Broadening the picture of GNAO1 encephalopathies
Mutations in the GNAO1 gene are a well-known cause of severe neurodevelopmental disorders, most often associated with early-onset epilepsy, movement problems, and developmental delay. However, the full clinical spectrum of GNAO1-related disorders is not yet fully understood.
A new subcategory of the disease with milder symptoms
The GNAO1 gene encodes Gαo, a key signaling protein in the brain. In a recent study published in the Molecular Autism journal, researchers from the laboratory of Prof. Vladimir Katanev describe two children with severe speech disorders and intellectual disability, one from UK and one from Germany, who carry new GNAO1 mutations. They also analyzed a third, previously reported patient from Australia with similar symptoms.

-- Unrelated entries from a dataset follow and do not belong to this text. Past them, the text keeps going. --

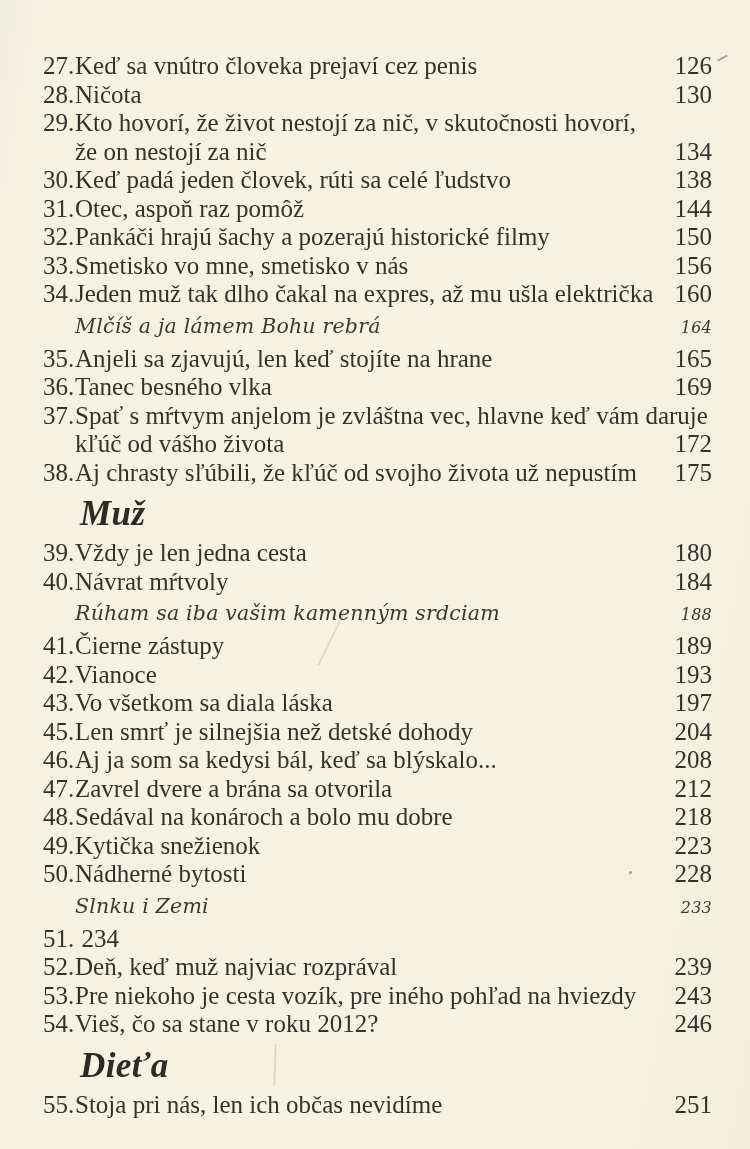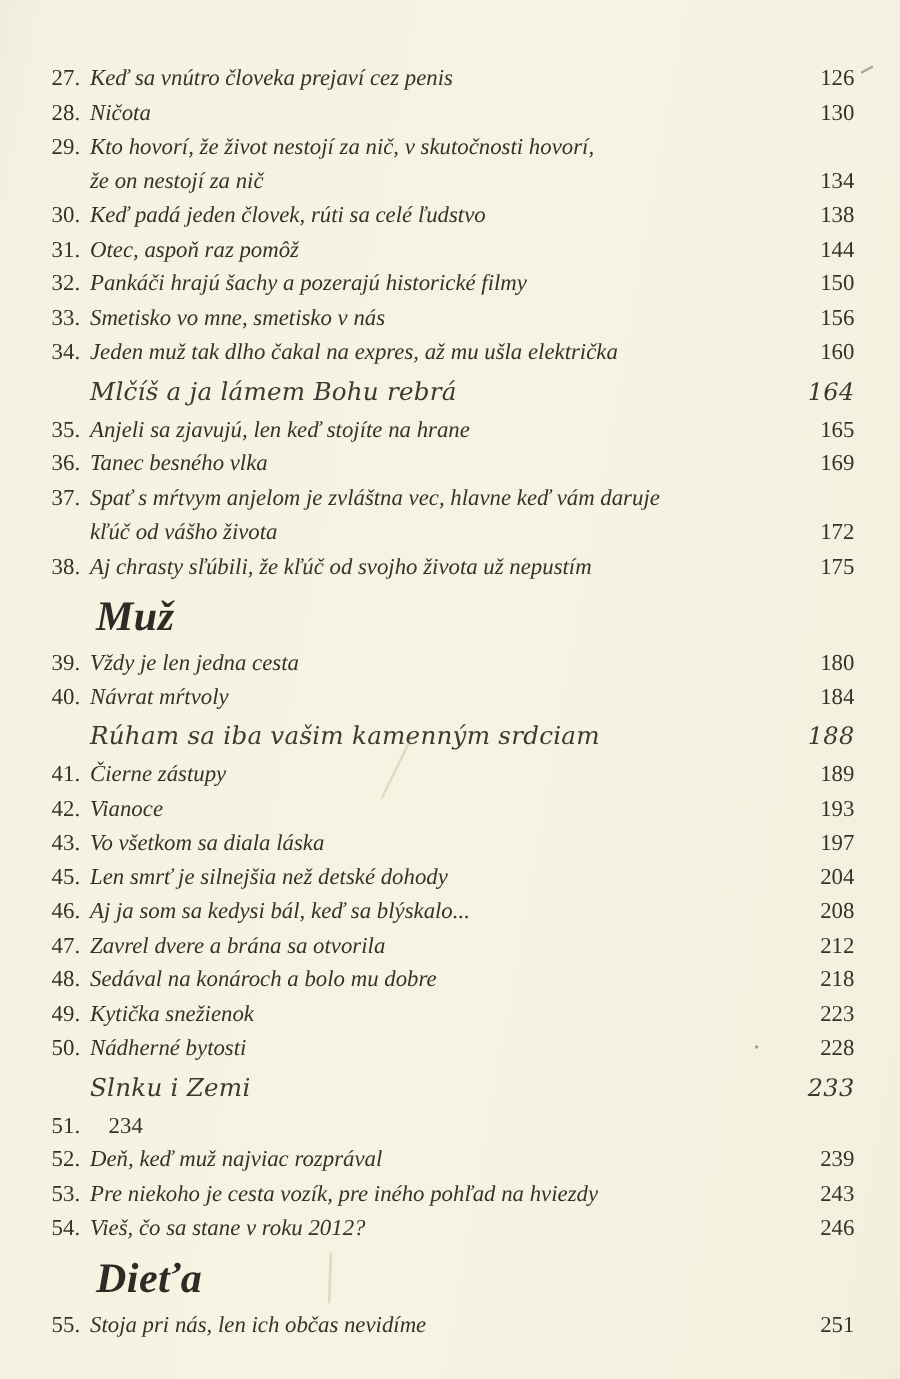--- a/index.html
+++ b/index.html
@@ -14,37 +14,37 @@
     box-sizing:border-box;
     padding:52px 38px 0 43px;
     background:linear-gradient(100deg,#efece0 0%,#f6f2e1 5%,#f6f3e3 55%,#f4f0de 96%,#f1eddb 100%);
     color:#34322c;
     overflow:hidden;
   }
   .line{
     display:flex;
     align-items:baseline;
     height:28.5px;
-    font-size:19px;
+    font-size:25px;
     line-height:28.5px;
     white-space:nowrap;
   }
   .num{flex:none;width:32px;}
-  .title{flex:1 1 auto;overflow:visible;font-style:italic;}
+  .title{flex:1 1 auto;overflow:visible;}
   .pg{flex:none;min-width:44px;text-align:right;}
   .line.script{
     height:29px;
     margin:3px 0 4px 0;
     font-family:"DejaVu Serif", serif;
     font-style:italic;
     font-size:20.5px;
     color:#3b3933;
     letter-spacing:0.2px;
   }
-  .line.script .pg{font-size:20px;}
+  .line.script .pg{font-size:16px;}
   .sec-heading{
     margin:10px 0 9px 37px;
     font-size:35px;
     line-height:33px;
     font-weight:bold;
     font-style:italic;
     letter-spacing:0.4px;
     color:#2d2b26;
   }
   

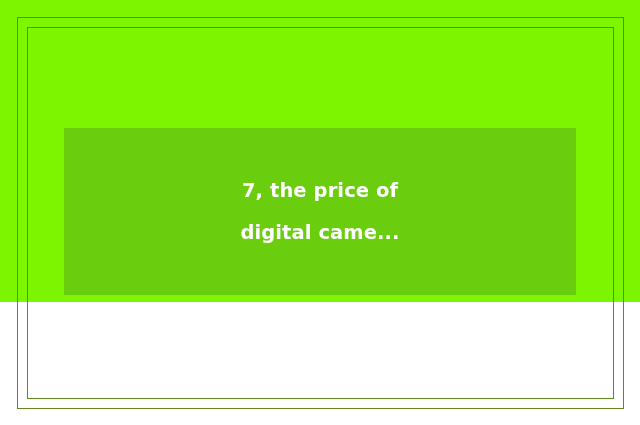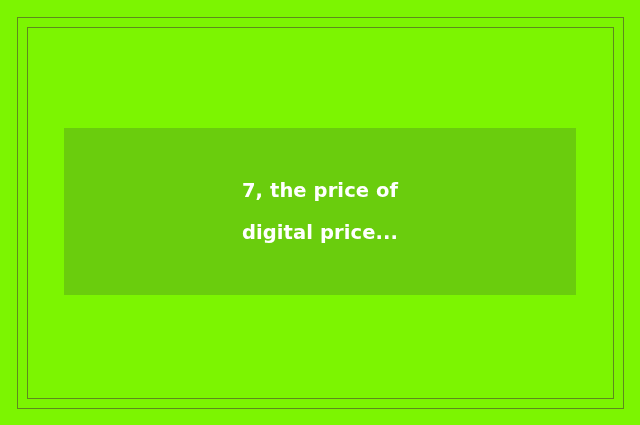--- a/index.html
+++ b/index.html
@@ -11,21 +11,21 @@
     width: 640px;
     height: 425px;
     overflow: hidden;
     font-family: "DejaVu Sans", sans-serif;
   }
 
   
   #card-canvas {
     position: relative;
     width: 640px;
-    height: 425px;
+    height: 302px;
     background: #7cf501;
     box-sizing: border-box;
   }
 
   
   .frame {
     position: absolute;
     border: 1px solid #5e8a1e;
     box-sizing: border-box;
     pointer-events: none;
@@ -77,17 +77,17 @@
 <body>
 
 <div id="card-canvas">
 
   <div class="frame" id="frame-outer"></div>
   <div class="frame" id="frame-inner"></div>
 
   <div id="quote-panel">
     <p id="quote-text">
       <span class="quote-line">7, the price of</span>
-      <span class="quote-line">digital price...</span>
+      <span class="quote-line">digital came...</span>
     </p>
   </div>
 
 </div>
 
 </body></html>

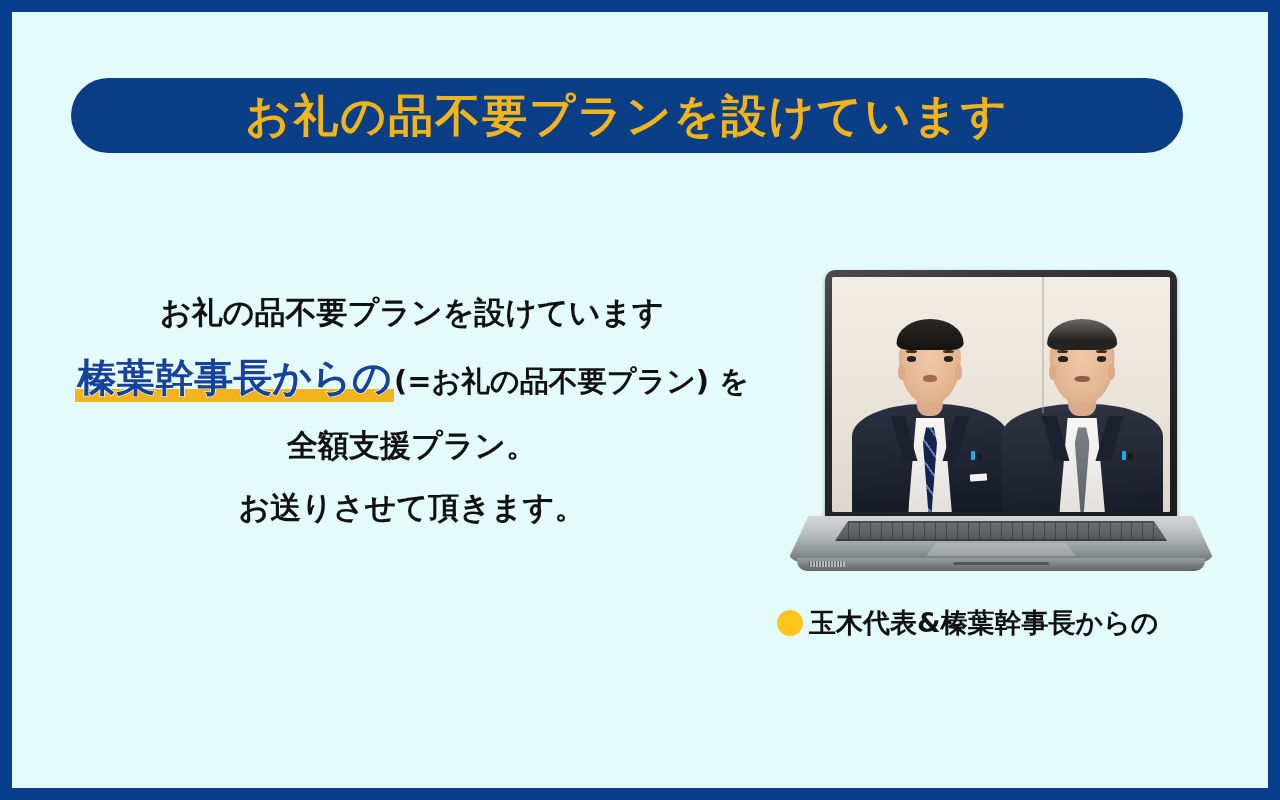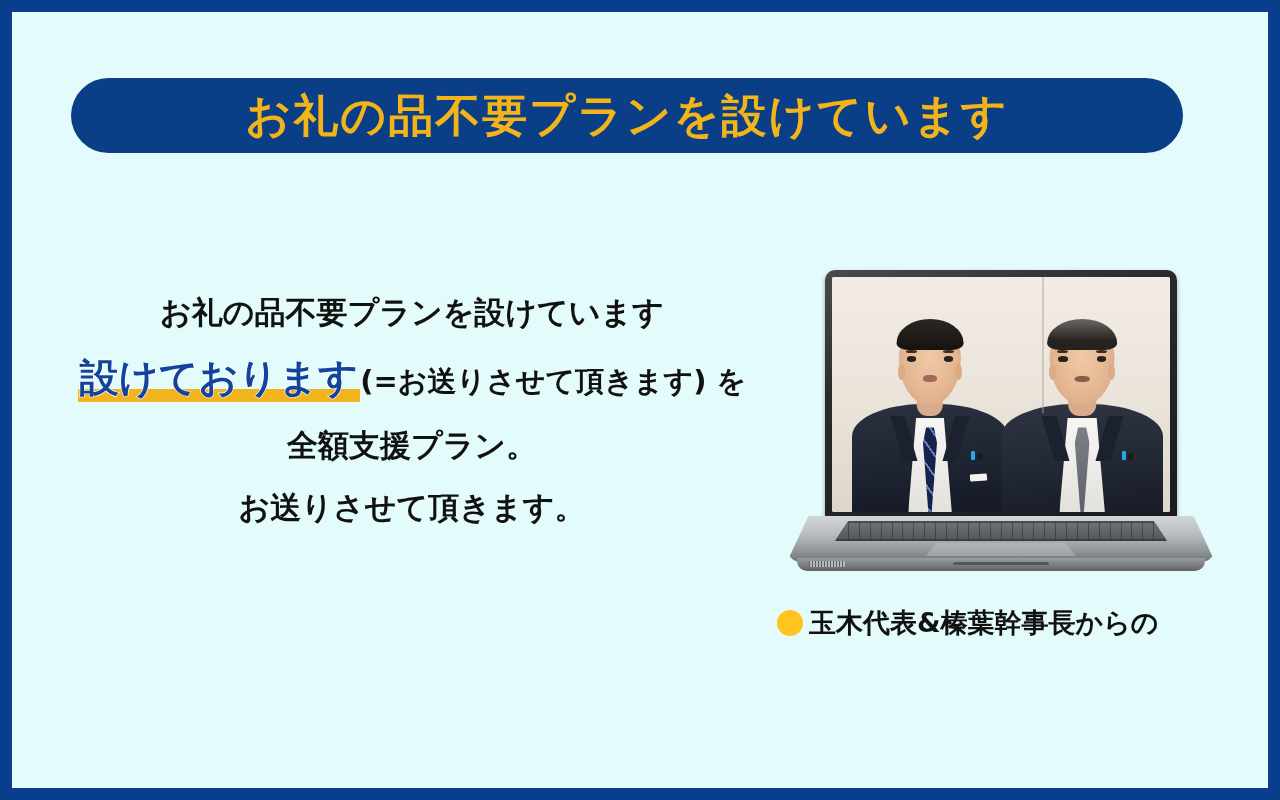--- a/index.html
+++ b/index.html
@@ -419,22 +419,22 @@
 
     <div id="banner">
       <div id="banner-text">お礼の品不要プランを設けています</div>
     </div>
 
     <div id="body-text">
       <div class="line">お礼の品不要プランを設けています</div>
       <div class="line">
         <span class="hl-wrap">
           <span class="hl-bar"></span>
-          <span class="hl-text">設けております</span>
-        </span><span class="paren-text">(=お送りさせて頂きます) を</span>
+          <span class="hl-text">榛葉幹事長からの</span>
+        </span><span class="paren-text">(=お礼の品不要プラン) を</span>
       </div>
       <div class="line">全額支援プラン。</div>
       <div class="line">お送りさせて頂きます。</div>
     </div>
 
     <div id="laptop">
       <div id="laptop-lid">
         <div id="screen">
           <div id="photo">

The three patients with severe speech disorders and intellectual disability, but no movement disorders are localized in UK, Germany and Australia.
The research team uncovered profound alterations in the signaling activity of the Gαo protein and in its interactions with key regulatory partners. Despite these disruptions, the mutant proteins were correctly localized at the cell membrane, pointing to a disease mechanism distinct from that seen in more typical GNAO1-related encephalopathies
Our findings show that GNAO1 mutations can affect speech development, even without the movement disorders usually associated with this gene.
Potential implications
Despite presenting unusual features and no movement disorders, all three variants responded to zinc treatment. Previously reported only in more severe cases, this suggests that zinc may represent a potential therapeutic option for these patients.
Together, these findings expand both the clinical and mechanistic understanding of GNAO1-related disorders and reinforce the importance of including GNAO1 in genetic testing for children with severe speech disorders and intellectual disability, even without seizures or movement problems. Studying more patients will be crucial to better link specific genetic changes to symptoms and guide personalized treatment.